The focus of any industry, regulatory or statutory Do Not Track system should allow users to “opt out of the gathering of all data or certain data in an easy-to-use, conspicuous manner,” Astrachan said. “If you visit a site, there ought to be some way to click on that site and say ‘Do not track me’ and the company would have to comply.”
Google and LinkedIn said they are doing exactly that, without being compelled to by federal law. The two companies, in response to inquiries regarding FTC’s Do Not Track proposal, issued statements saying they have taken and continue to take steps to address privacy concerns related to the dissemination of information to advertisers.
Google, an online search engine, said it has begun using a downloadable directive that enables users to tell Internet sites not to share information with advertisers.
“The idea of ‘Do Not Track’ is interesting, but there doesn’t seem to be wide consensus on what ‘tracking’ really means, nor how new proposals could be implemented in a way that respects people’s current privacy controls,” Google’s statement said. “As our first step in addressing these concerns, we have created Keep My Opt-outs, which allows users to opt-out of the vast majority of interest-based and behavioral advertising today. This is a new tool — one that is effective today — to give people more control over their online privacy, and we hope it contributes to continuing dialogue about what ‘Do Not Track’ could look like.”
Web browsers like Mozilla and Firefox have also started offering opt-out options. While Google’s system may differ from those offered by the browsers, The Wall Street Journal has reported they share at least one feature: they all rely on their advertisers to honor the user’s request.
An aide to U.S. Rep. Jackie Speier, D-Calif., says Speier will introduce legislation this week that will support the FTC’s opt-out rule and require covered entities to respect the consumer’s choice.
Not all five of the FTC’s commissioners favor the Do Not Track proposal, however.
Commissioner William E. Kovacic called the proposal “premature,” saying not enough attention has been paid to the argument that revenue generated from online advertising keeps the Internet free.
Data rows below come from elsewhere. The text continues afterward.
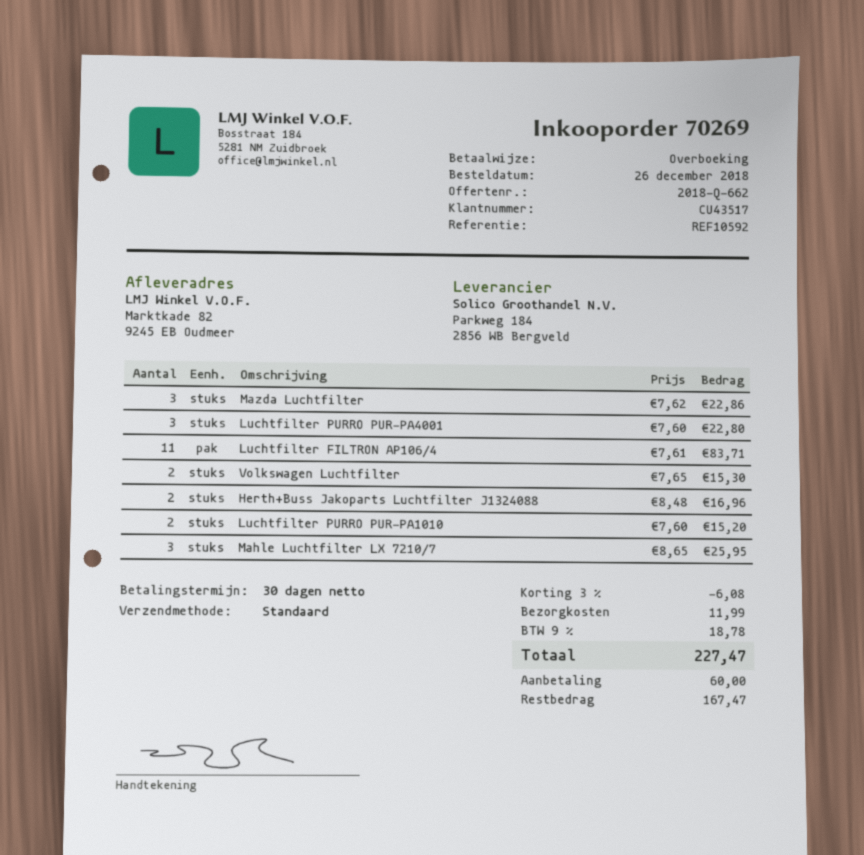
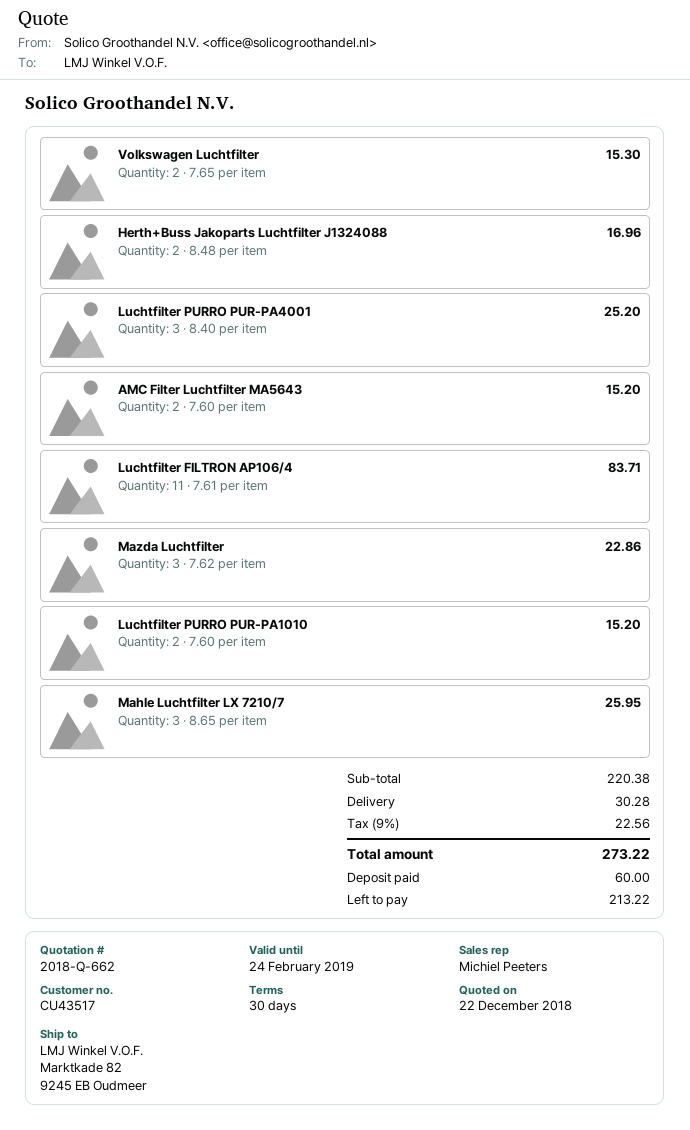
Luchtfilter PURRO PUR-PA4001: 3 x 7.60 = 22.80 -> 3 x 8.40 = 25.20
AMC Filter Luchtfilter MA5643: none -> 2 x 7.60 = 15.20
discount: 3% = 6.08 -> none
shipping: 11.99 -> 30.28
tax: 9% = 18.78 -> 9% = 22.56
total: 227.47 -> 273.22
balance: 167.47 -> 213.22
Online use by consumers who opt not to be tracked would be subsidized by those who allow their information to be sold to advertisers, he said.
“Assuming a content provider continues to provide free content, consumers who opt out of tracking contribute less to the provision of content than do consumers who do not opt out, but enjoy the same content as those who agree to be tracked,” Kovacic wrote in a concurring statement to the preliminary report.
Rich, of the FTC’s consumer protection division, said the agency welcomes the industry’s internal efforts to control the flow of personal information.
“We think it’s great that industry is working to come up with a solution,” Rich said. “They are working on it and we want them to keep working on it.”
So far, though, those efforts have fallen short of enabling consumers to prevent not only the dissemination of personal information, but the collection of the data in the first place, she said.
And, in testimony to a House Energy and Commerce subcommittee the day after the FTC’s report came out, the Consumer Federation of America said the potential invasions of privacy that can occur online are too great to entrust a Do Not Track system to self-regulation by industry.
“This behavioral tracking is primarily used for marketing purposes at this point, but it can also be used to make assumptions about people in connection with employment, housing, insurance and financial services; for purposes of lawsuits against individuals; and for government surveillance,” Susan Grant, the federation’s director of consumer protection, told the subcommittee in written testimony. “If someone were following you around in the physical world — tailing you and making note of everywhere you go, what you read, what you eat, who you see, what music you listen to, what you buy, what you watch — you might find that disturbing.”